Still, it’s important to bear in mind that HELOCs should really only be a final resort when you’ve cut costs, sold unnecessary assets and equipment, streamlined your workforce, and done everything else in your power to save your business. This type of loan may provide just enough financial flexibility to tide you over until the funds are replenished.
Streamline access to cash
Times may be tough, but it’s still essential to ensure that your business has access to sufficient cash during times of crisis. Opening a new line of credit can fund short-term cash flow issues. But if your credit is already running dry or you don’t have a HELOC, this may not be a viable option.
It’s for this reason that you should have other possible sources of capital available to you. You may be able to tap into your savings, borrow from friends and family members, attract the attention of investors, or even liquidate your stock holdings to tide your business over.

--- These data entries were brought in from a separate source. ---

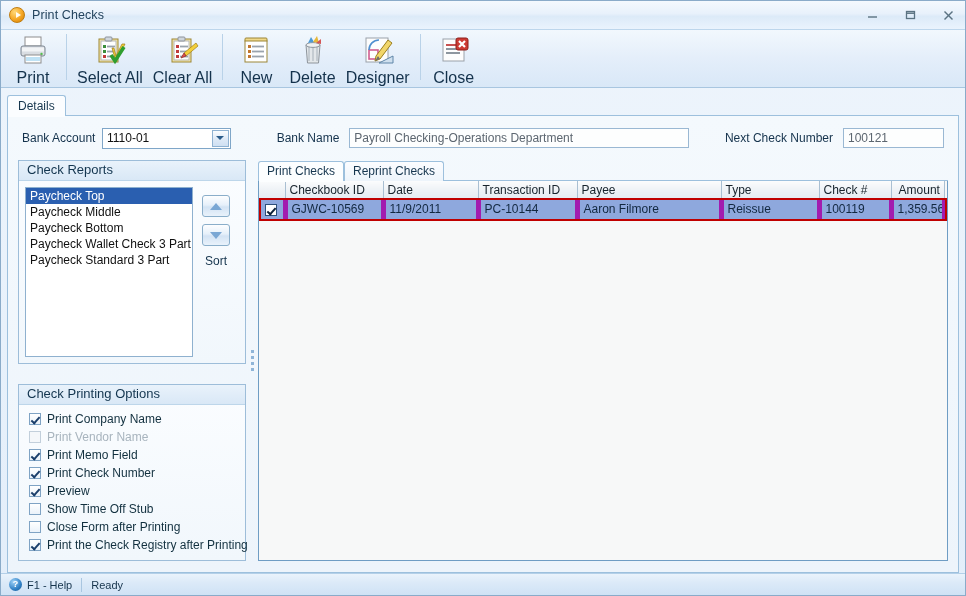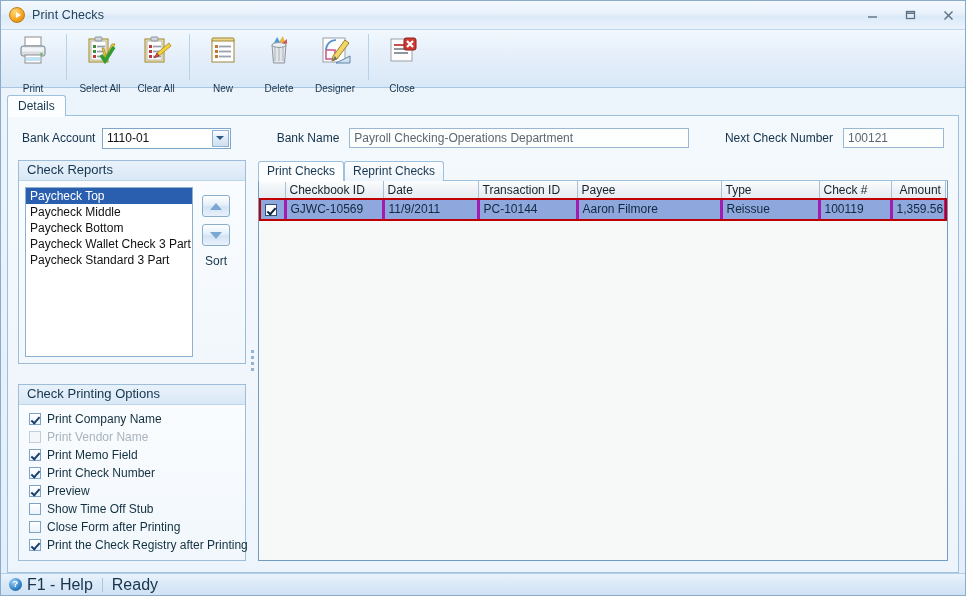--- a/index.html
+++ b/index.html
@@ -90,7 +90,7 @@
     cursor: default;
   }
   .tb-ico { width: 32px; height: 32px; position: relative; }
-  .tb-lbl { font-size: 10px; color: #14324c; margin-top: 17px; white-space: nowrap; }
+  .tb-lbl { font-size: 16px; color: #14324c; margin-top: 3px; white-space: nowrap; }
 
   
   .content {

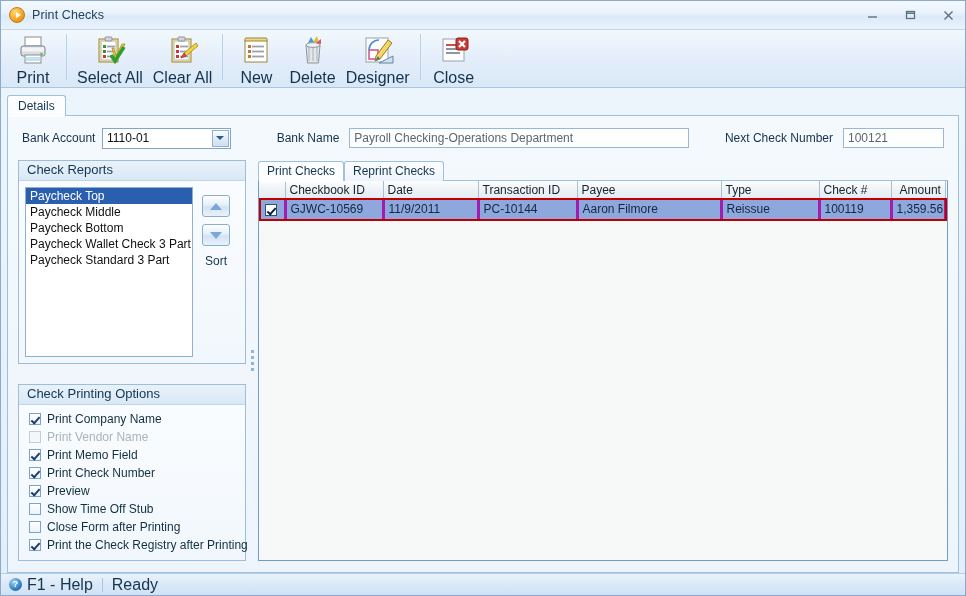--- a/index.html
+++ b/index.html
@@ -323,7 +323,7 @@
     height: 20px;
     font-size: 12px;
     padding: 0 4px;
-    border-right: 3px solid #a21caf;
+    border-right: 5px solid #a21caf;
     white-space: nowrap;
     box-sizing: border-box;
     overflow: hidden;

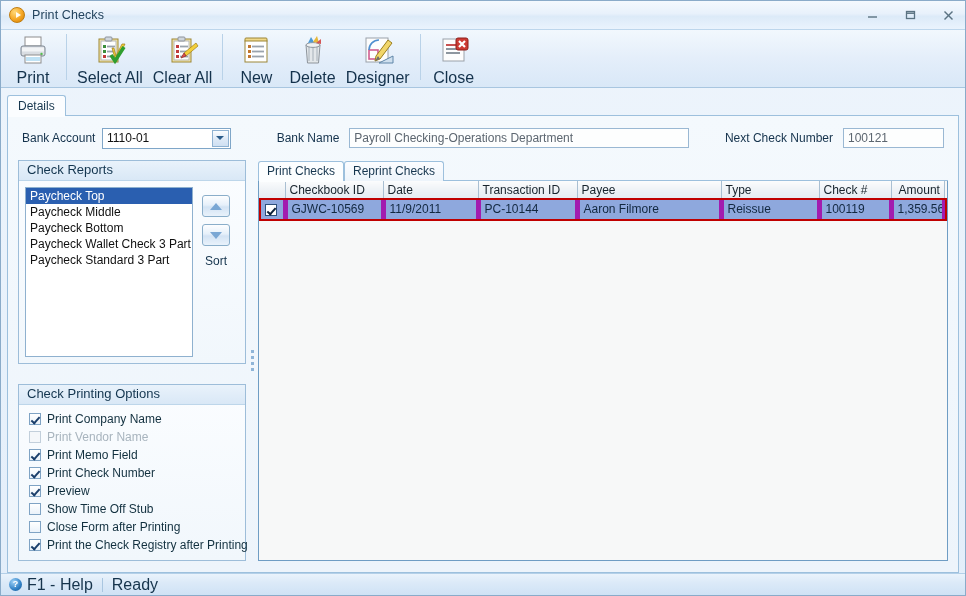--- a/index.html
+++ b/index.html
@@ -371,7 +371,7 @@
     display: flex; align-items: center; justify-content: center;
     line-height: 1;
   }
-  .sb-text { font-size: 16px; color: #16344c; }
+  .sb-text { font-size: 11px; color: #16344c; }
   .sb-div { width: 1px; height: 14px; background: #a9c6e0; margin: 0 9px 0 0; }
 </style>
 </head>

Now is also a good time to take a closer look at your accounting systems and procedures. If you’ve been lax with invoicing or have several customers who have outstanding bills, now is the time to address this.
Ensure you have a proper invoicing system with clearly outlined payment terms and potential penalties. Organise your payment records and ensure that you have complete control over your finances and your financial situation. You may find that you are owed money that l tide you over.
An age-old problem
Every young business has faced cash flow and credit problems at some point or another. Especially since mid-2020, when the Covid-19 pandemic threw the world’s economies into turmoil. The key to making it through these challenging times is to streamline your operations and minimise your operational costs. All without significantly impacting the quality of your brand’s products, services, and customer experience.
If you have reduced your expenses as much as you can and you are still struggling to make ends meet, borrowing from a Home Equity Line of Credit may give you enough leeway to keep your business in operation until you can repay your debt and start turning a profit again.